Merriam-Webster promoted a word game littered with offensive terms — the latest reckoning over language in the puzzle world
“Words either connect or divide us,” said Buckner Walker,58, who has repeatedly alerted Merriam-Webster to racist insults and other hurtful terms appearing in “Typeshift.” “When our dictionary infuses a pastime that promises joy with toxic language instead, it is retrogressive and powerfully divisive.”
In Merriam-Webster’s case, an effort by the 193-year-old dictionary brand to extend its audience reach through mobile gaming collided with its traditional role of registering terms and defining their meaning without passing judgment.
“We are dedicated descriptivists, not prescriptivists,” said Peter Sokolowski, a Merriam-Webster lexicographer and editor. “We’re not the language police telling you, ‘Yes, you can. No, you can’t.’ We are simply reporting the facts on how language is used.”
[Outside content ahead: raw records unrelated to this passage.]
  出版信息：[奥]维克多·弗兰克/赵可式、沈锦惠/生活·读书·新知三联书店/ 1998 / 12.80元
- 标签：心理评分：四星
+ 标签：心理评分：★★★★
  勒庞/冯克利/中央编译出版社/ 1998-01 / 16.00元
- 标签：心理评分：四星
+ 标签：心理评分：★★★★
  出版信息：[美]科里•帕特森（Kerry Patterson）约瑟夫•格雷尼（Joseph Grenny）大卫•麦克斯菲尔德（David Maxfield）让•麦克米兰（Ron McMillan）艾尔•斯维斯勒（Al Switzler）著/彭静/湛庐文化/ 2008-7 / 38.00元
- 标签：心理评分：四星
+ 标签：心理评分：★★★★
Now, however, facing the unfamiliar responsibility of not offending players, Merriam-Webster has also become the arbiter of which words to block from online puzzles. And as other purveyors of word games have discovered, decisions about whether to exclude racial slurs and other offensive terms — including those that might have benign meanings in certain contexts — risk alienating some players and raise challenging questions about power and perspective.